The American and British media have responded more coherently than Crichton to the hype: the New York Times critic Janet Maslin speculated on male fear of female power; Ros Coward, a feminist writer, described the big gap between Crichton's new monster and the reality of workplace sexual politics; David Thomas, author of Not Guilty; In Defence of the Modern Man, pronounced on feminist double standards. In the UK, the response has been mainly negative. Austen Donnellan, falsely accused of date rape, felt the book to be 'simply not most people's experience'.
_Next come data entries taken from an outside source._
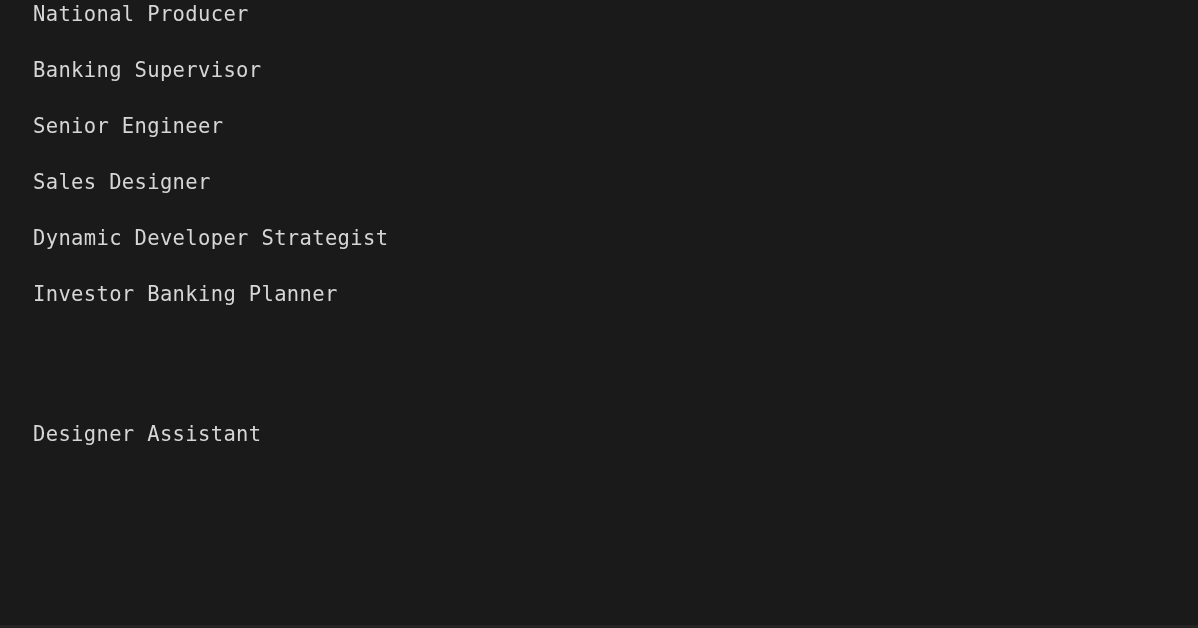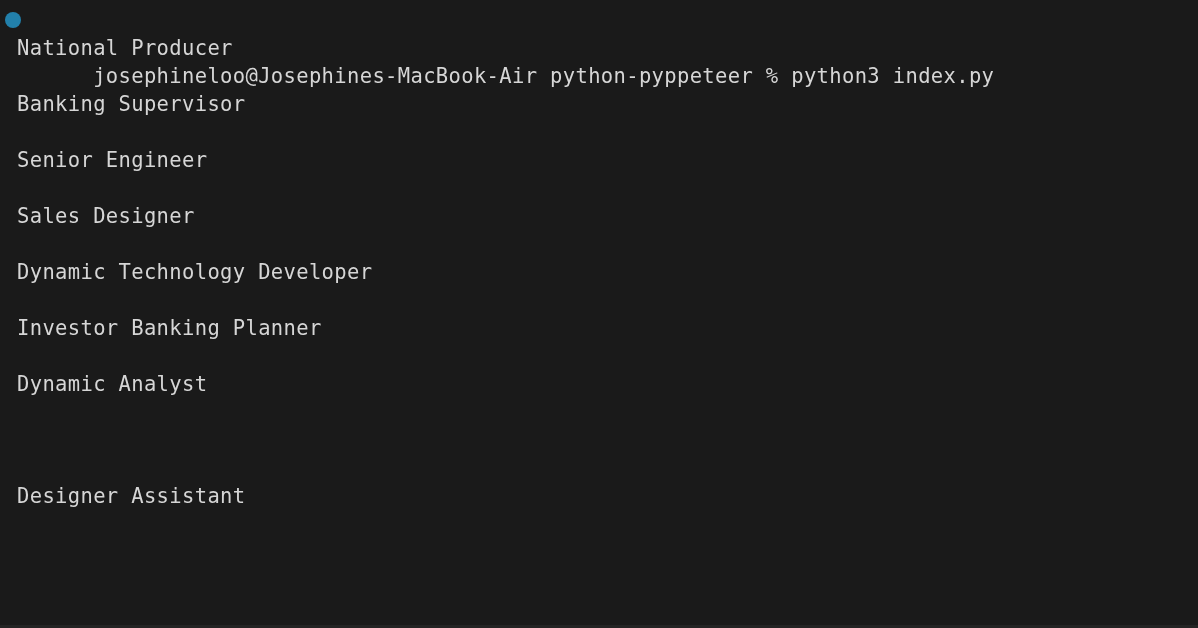--- a/index.html
+++ b/index.html
@@ -38,7 +38,7 @@
     position: relative;
     height: 28px;
     line-height: 28px;
-    padding-left: 17px;
+    padding-left: 33px;
     font-size: 20.5px;
     letter-spacing: 0.35px;
     color: #d6d6d6;

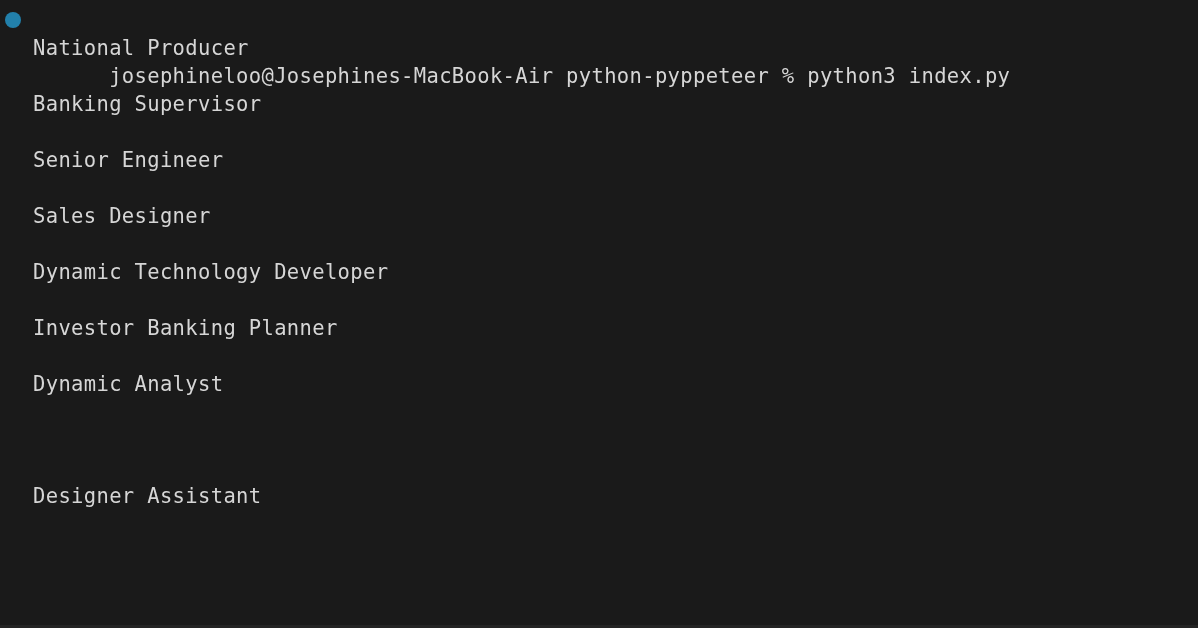--- a/index.html
+++ b/index.html
@@ -82,10 +82,6 @@
 <div id="terminal-window">
   <div id="terminal-body">
 
-    <div class="line" id="prompt-line">
-      <span id="prompt-status-dot"></span>
-      <span>josephineloo@Josephines-MacBook-Air python-pyppeteer % python3 index.py</span>
-    </div>
 
     <div class="line">National Producer</div>
     <div class="line blank"></div>

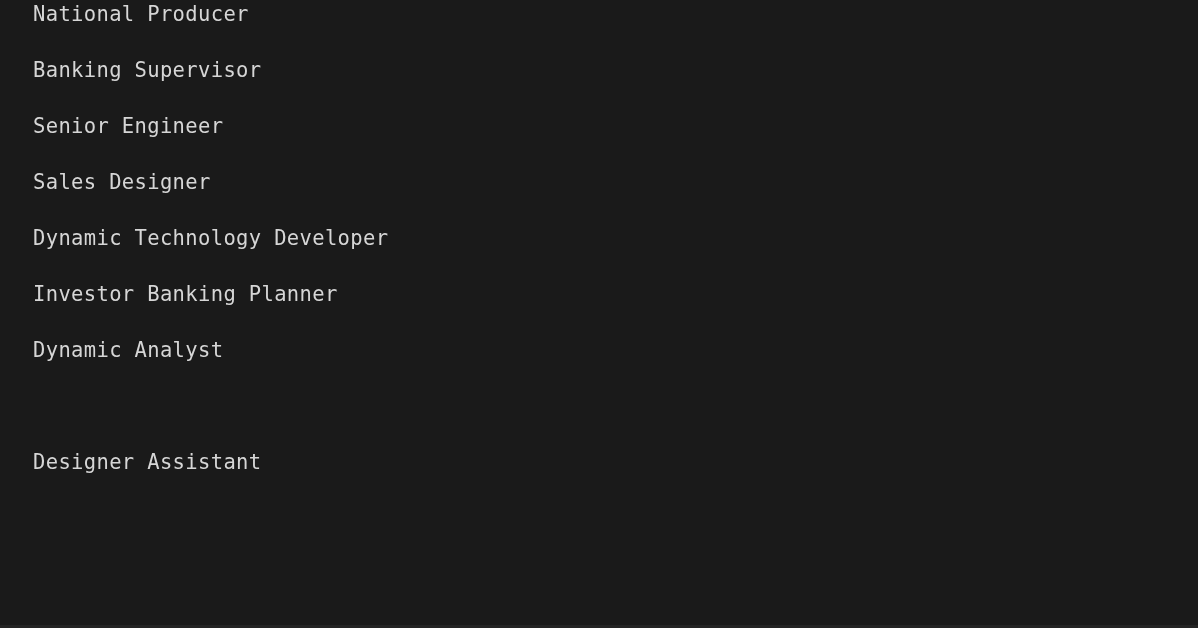--- a/index.html
+++ b/index.html
@@ -91,7 +91,7 @@
     <div class="line blank"></div>
     <div class="line">Sales Designer</div>
     <div class="line blank"></div>
-    <div class="line">Dynamic Technology Developer</div>
+    <div class="line">Dynamic Developer Strategist</div>
     <div class="line blank"></div>
     <div class="line">Investor Banking Planner</div>
     <div class="line blank"></div>

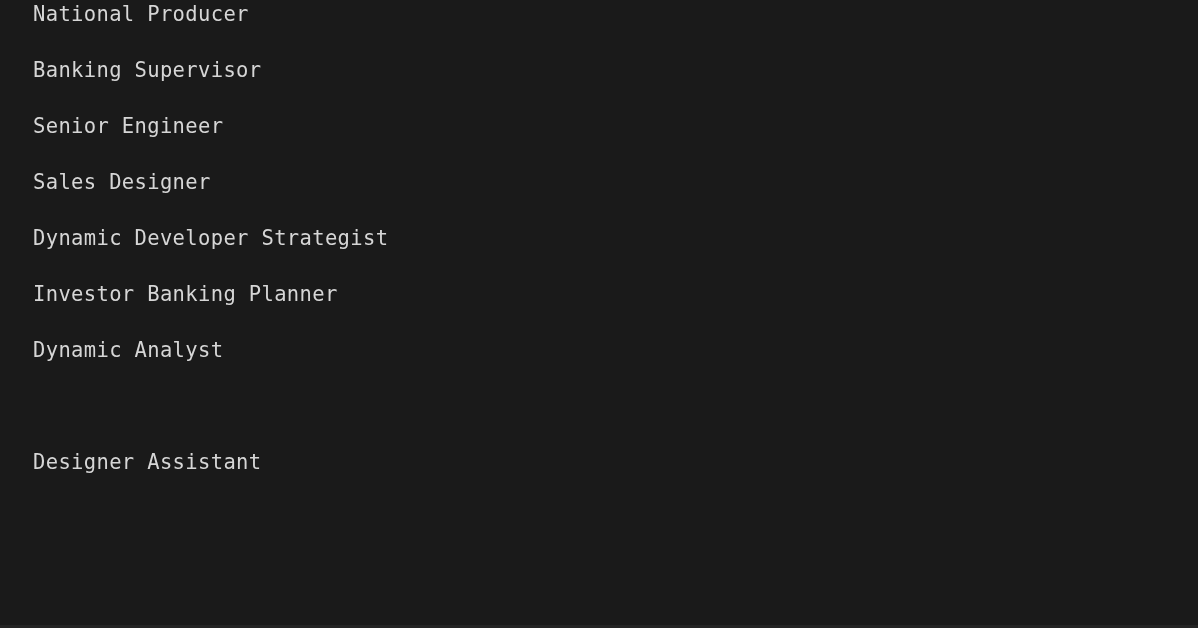--- a/index.html
+++ b/index.html
@@ -95,7 +95,6 @@
     <div class="line blank"></div>
     <div class="line">Investor Banking Planner</div>
     <div class="line blank"></div>
-    <div class="line">Dynamic Analyst</div>
     <div class="line blank"></div>
     <div class="line blank"></div>
     <div class="line blank"></div>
I started the book as Saturday morning homework, highlighting with furious red scribbles the fact that the hero is both non- sexist verging on nerdy and yet gripped, periodically, by 'a kind of male fury', and that his wife is a high-flying attorney but, damn her, 'was not good at managing the routine at home. As a result, there was often a crisis on Monday mornings'.
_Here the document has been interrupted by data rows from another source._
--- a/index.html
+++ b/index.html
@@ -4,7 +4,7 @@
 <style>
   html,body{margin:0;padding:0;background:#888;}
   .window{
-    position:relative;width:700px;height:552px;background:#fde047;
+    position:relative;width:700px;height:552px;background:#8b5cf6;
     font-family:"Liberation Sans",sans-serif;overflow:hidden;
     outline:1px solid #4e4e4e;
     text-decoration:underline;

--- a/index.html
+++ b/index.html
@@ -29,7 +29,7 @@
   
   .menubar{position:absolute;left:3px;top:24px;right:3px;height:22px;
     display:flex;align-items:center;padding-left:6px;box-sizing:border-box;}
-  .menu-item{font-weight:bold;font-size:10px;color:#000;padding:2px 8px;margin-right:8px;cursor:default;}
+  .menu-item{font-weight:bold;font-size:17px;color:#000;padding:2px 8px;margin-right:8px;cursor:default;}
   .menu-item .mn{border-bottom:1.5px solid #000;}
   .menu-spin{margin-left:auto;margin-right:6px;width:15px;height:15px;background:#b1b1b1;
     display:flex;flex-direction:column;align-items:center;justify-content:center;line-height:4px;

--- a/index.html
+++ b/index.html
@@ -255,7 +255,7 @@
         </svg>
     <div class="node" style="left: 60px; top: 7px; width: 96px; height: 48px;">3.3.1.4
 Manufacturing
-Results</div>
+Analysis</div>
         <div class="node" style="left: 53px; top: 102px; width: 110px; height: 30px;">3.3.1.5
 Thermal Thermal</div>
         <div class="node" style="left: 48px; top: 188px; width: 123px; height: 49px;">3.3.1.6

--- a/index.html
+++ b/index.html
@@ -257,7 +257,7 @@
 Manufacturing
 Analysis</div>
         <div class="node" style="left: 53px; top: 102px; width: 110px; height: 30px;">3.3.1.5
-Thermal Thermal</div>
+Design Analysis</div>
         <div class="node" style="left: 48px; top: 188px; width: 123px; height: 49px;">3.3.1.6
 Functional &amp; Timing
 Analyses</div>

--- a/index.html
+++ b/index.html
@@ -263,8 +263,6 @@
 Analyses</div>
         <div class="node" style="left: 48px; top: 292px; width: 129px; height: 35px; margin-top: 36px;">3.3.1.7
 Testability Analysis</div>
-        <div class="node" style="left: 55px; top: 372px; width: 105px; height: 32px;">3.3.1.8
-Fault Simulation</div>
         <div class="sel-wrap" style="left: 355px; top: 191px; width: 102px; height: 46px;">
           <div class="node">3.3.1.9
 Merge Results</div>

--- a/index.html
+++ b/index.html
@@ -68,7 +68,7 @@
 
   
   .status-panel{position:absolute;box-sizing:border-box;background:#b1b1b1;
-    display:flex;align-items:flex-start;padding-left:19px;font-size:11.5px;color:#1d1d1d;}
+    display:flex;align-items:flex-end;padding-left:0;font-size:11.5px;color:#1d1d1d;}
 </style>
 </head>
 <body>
I quickly realised, however, that Disclosure is a bit like Question Time: everyone gets a say. For every cold, anorexic female exec there is a jock in product design and a (male) PC prig in legal affairs. Happily, despite this political didacticism, Crichton's plotting is so skilful it is impossible not to be gripped, especially as it moves from sex wars to a larger story about corporate power struggles. I stayed in bed all day to finish it.
I found myself agreeing with Michael Crichton the cynic: why get so uptight about a novel? So it's not realistic: do novels always have to be lifelike? Do women characters always have to be saints? If we're talking realism, isn't suing the enemy better than knifing her, as in Fatal Attraction? And is it sensible or fair to compare, as one critic has, an airport novelist with Shakespeare's evocation of female evil in Lady Macbeth? (Crichton lost.)
Michael Crichton bade me goodbye to return from New York to LA, where two days later a real, rather than media, earthquake would occur. 'The battle of the sexes is eternal,' he said. 'Men are angry at women, women are angry at men. What else is new?'
'Disclosure' is published by Century, pounds 14.99.